DStream::sessionWindowEngine

Syntax

DStream::sessionWindowEngine(sessionGap, metrics, [timeColumn], [useSystemTime=false], [keyColumn], [updateTime], [useSessionStartTime=true], [forceTriggerTime])

Details

Creates a session window streaming engine. For details, see createSessionWindowEngine.

Return value: A DStream object.

Arguments

sessionGap a positive integer indicating the gap between 2 session windows. Its unit is determined by the parameter useSystemTime.

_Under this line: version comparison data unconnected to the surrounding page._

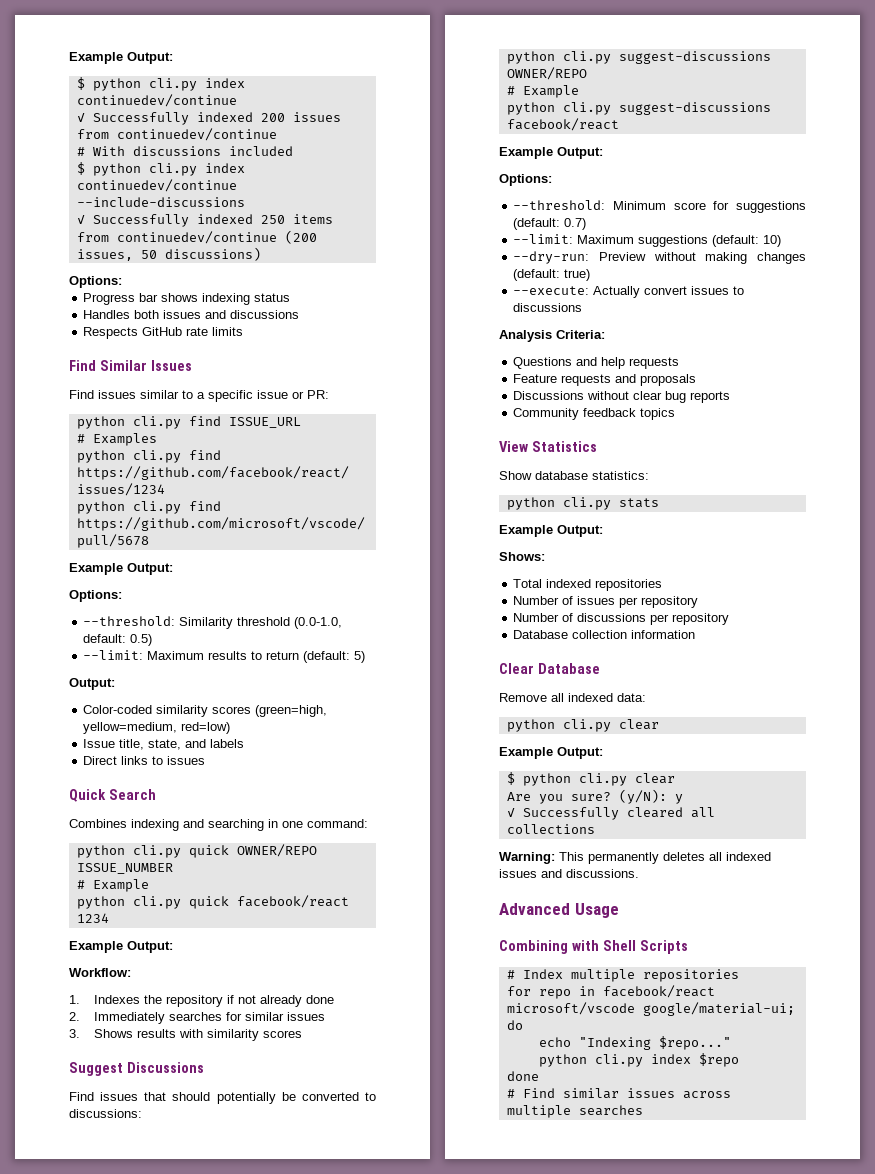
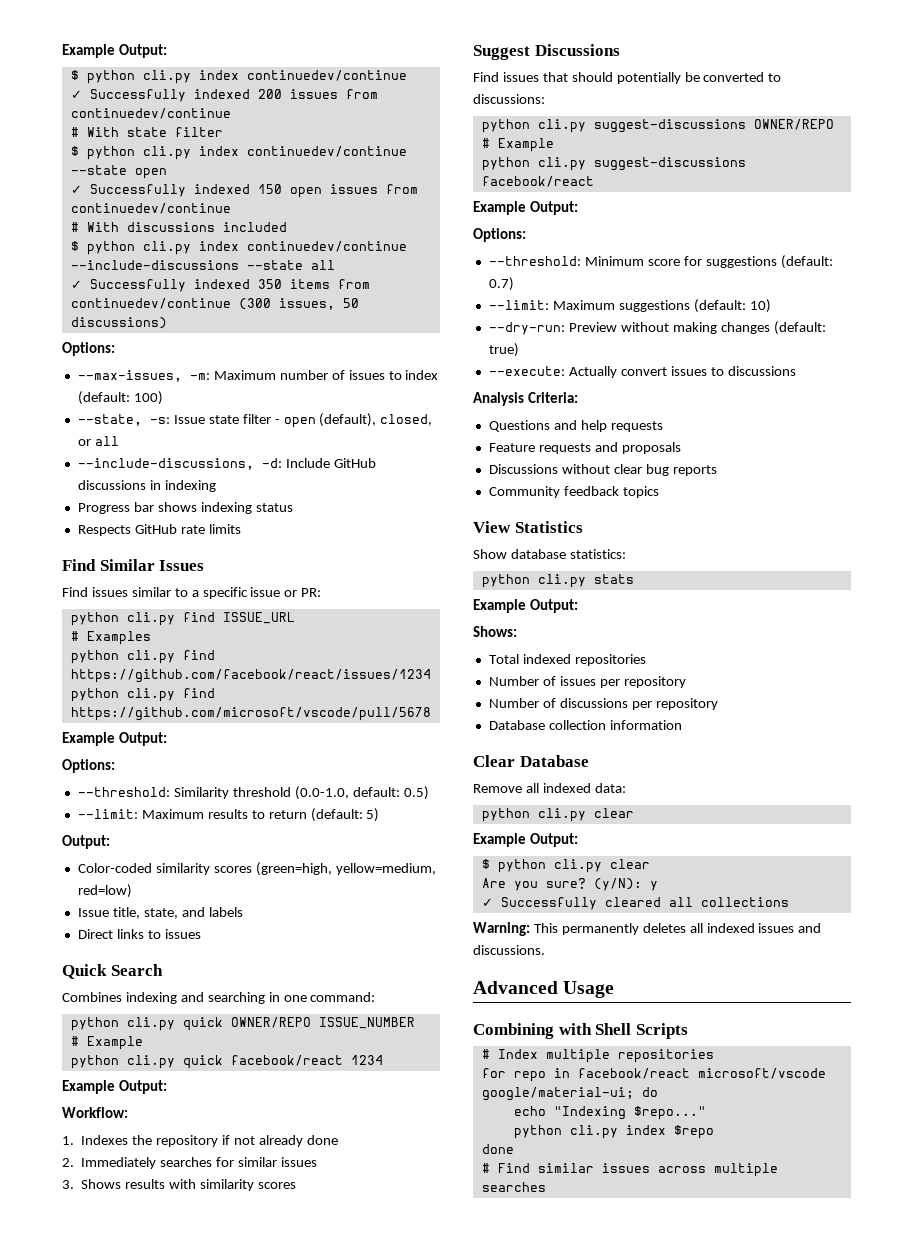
+ # With state filter
+ $ python cli.py index continuedev/continue --state open
+ ✓ Successfully indexed 150 open issues from continuedev/continue
- $ python cli.py index continuedev/continue --include-discussions
- ✓ Successfully indexed 250 items from continuedev/continue (200 issues, 50 discussions)
+ $ python cli.py index continuedev/continue --include-discussions --state all
+ ✓ Successfully indexed 350 items from continuedev/continue (300 issues, 50 discussions)
+ --max-issues, -m: Maximum number of issues to index (default: 100)
+ --state, -s: Issue state filter - open (default), closed, or all
+ --include-discussions, -d: Include GitHub discussions in indexing
- Handles both issues and discussions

metrics is metacode or a tuple specifying the calculation formulas. For more information about metacode please refer to Metaprogramming.
  • It can use one or more built-in or user-defined aggregate functions (which must be defined by the defg keyword) such as <[sum(volume), avg(price)]>, or expressions of aggregate functions such as as <[avg(price1)-avg(price2)]>, or aggregate functions involving multiple columns such as <[std(price1-price2)]>.
  • You can specify functions that return multiple values for metrics, such as <func(price) as `col1`col2> (it's optional to specify the column names).
  • If metrics is a tuple with multiple formulas, windowSize is specified as a vector of the same length as metrics. Each element of windowSize corresponds to the elements in metrics. For example, if windowSize=[10,20], metrics can be (<[min(volume), max(volume)]>, <sum(volume)>). metrics can also input nested tuple vectors, such as [[<[min(volume), max(volume)]>, <sum(volume)>], [<avg(volume)>]].
Note:
  • The column names specified in metrics are not case-sensitive and can be inconsistent with the column names of the input tables.
  • Nested aggregate function calls are not supported in metrics.

timeColumn (optional) is a STRING scalar or vector specifying the time column(s) of the subscribed stream table. When useSystemTime = false, it must be specified.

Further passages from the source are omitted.